В этой главе я не раз подчеркивал необходимость занимать умеренную позицию, согласно которой группы могут развиваться в адаптивные единицы – и развиваются в них – но только в особых условиях. Я не намерен занимать крайнюю позицию и представлять религиозные группы как организмы. Полагаю, теория группового отбора может объяснить о религиях многое – но, конечно, не всё. Эволюция, как известно, процесс запутанный, и универсальные объяснения к ней неприменимы. Ни одно свойство не может обеспечить идеальную адаптацию, ведь отбор идет не на одном уровне, а на многих. И даже на уровне отдельных организмов фундаментальная проблема противоположности блага всей группы и блага каждого из тех, кто в нее входит, полностью не решена. Все гипотезы, представленные в таблице 1.1, имеют по крайней мере частные преимущества. И наша цель, к которой мы должны устремиться – это оценить их относительные достоинства. Точно так же религиозность – это не простая черта, а множество разнородных признаков, а значит, она может потребовать различных объяснений. В конце концов, наука предполагает сравнение гипотез. Иными словами, проверить нужно их все, даже если господствует только одна.
Именно поэтому я буду оценивать все гипотезы, указанные в таблице, под разными углами. При этом гипотеза группового отбора все же требует более пристального внимания, – отчасти потому, что она проясняет многое в отношении религии, а также из-за того, что долгое время ученые пренебрегали этой гипотезой и даже порочили ее. Я верю, что грядущие поколения будут удивлены, до какой степени группам в представлении интеллектуалов второй половины ХХ века было отказано в возможности существовать в качестве адаптивных единств. И на этом фоне размышления о группах как об организмах, чья деятельность требует наличия сложной и в высокой степени организованной физиологии, настолько новы и открывают возможность для такого количества выводов и прогнозов, что отказ в особом отношении к этой теории будет шагом против истины, даже если сама теория оправдает себя лишь частично.

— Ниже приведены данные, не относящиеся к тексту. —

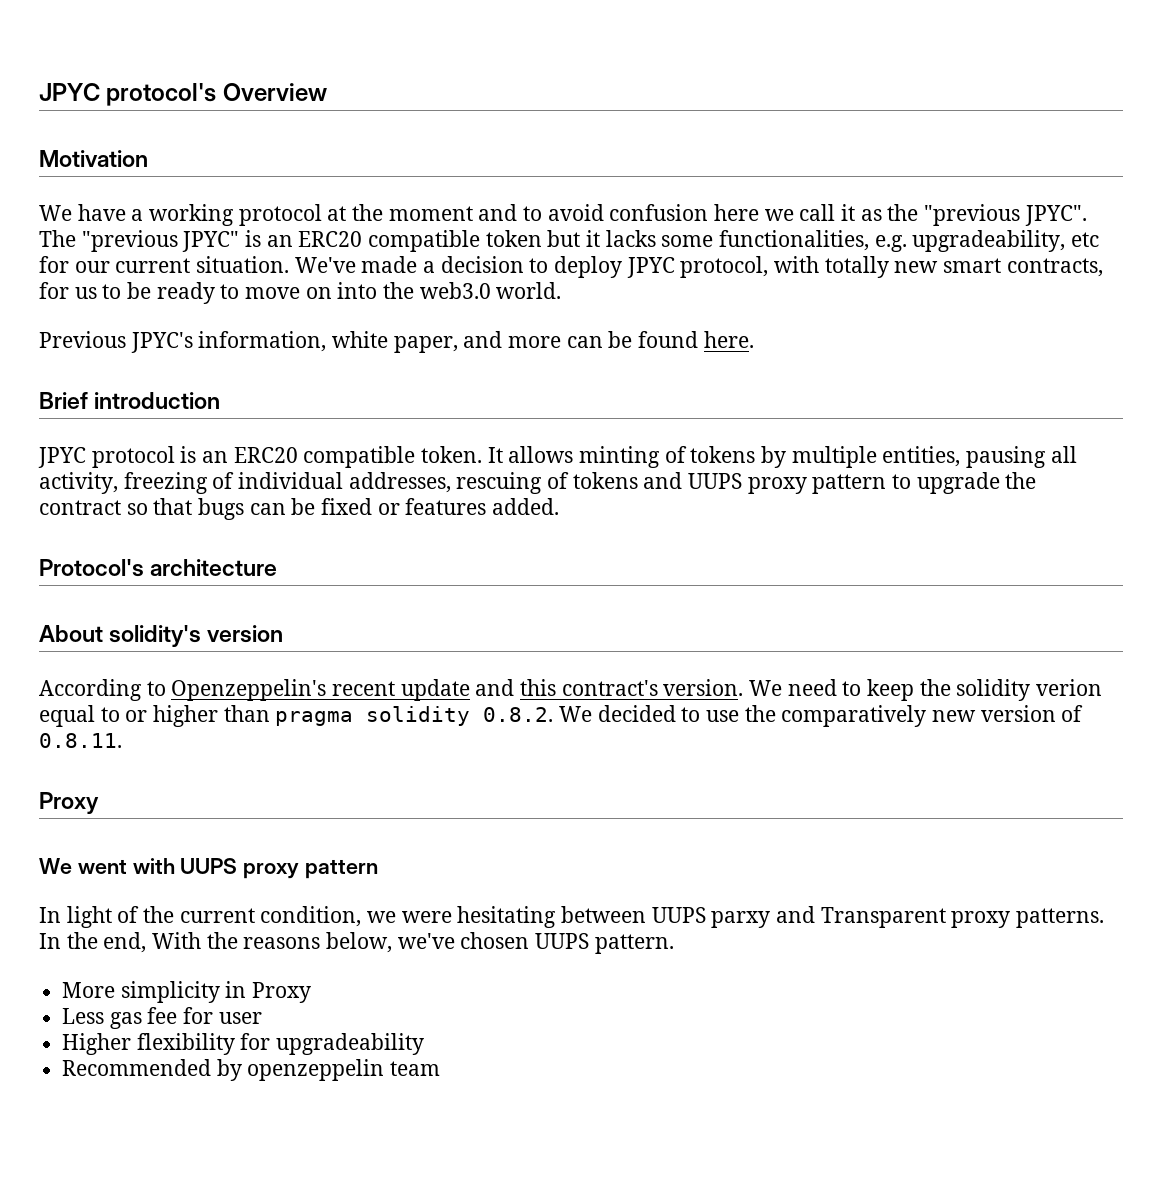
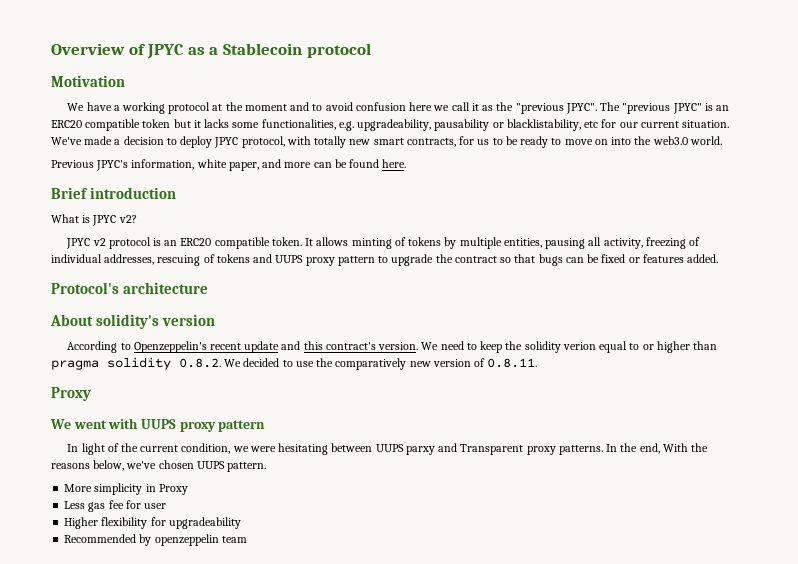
[39,83,327,106] JPYC protocol's Overview -> [51,43,371,59] Overview of JPYC as a Stablecoin protocol
(1066, 241) none -> [434,119,581,131] pausability or blacklistability,
[38,447,86,468] JPYC -> [51,214,137,226] [66,238,106,249] What is JPYC v2? // JPYC v2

Есть еще одна причина, почему групповой отбор выявляет суть религии так, как никакая иная из гипотез. Когда верующие описывают свою церковь как тело или улей, они выражаются идеалистично. Согласно фрагменту из писаний гуттеритов, процитированному в самом начале Введения, только истинная любовь означает возрастание всего организма. Существующие церкви лишь приближаются к идеалу истинной любви, а их неудачи воспринимаются как извращение и искажение религии, но не как черты самой религии. И когда мы изучаем религию в ее практическом воплощении, мы видим идущий групповой отбор, вступающий в противоборство с другими мощными силами – и далеко не всегда он в этом противоборстве превозмогает. Когда же мы изучаем идеализированную религию, мы видим нечто более близкое к проявлению того, что могло бы выйти из чистого группового отбора.
Наше исследование религии будет постоянно опираться на развиваемые теорией эволюции и изложенные в этой главе темы. Однако в первую очередь мы должны дать обзор предмета исследования, как его видят общественные науки, изучающие религию на протяжении уже более сотни лет.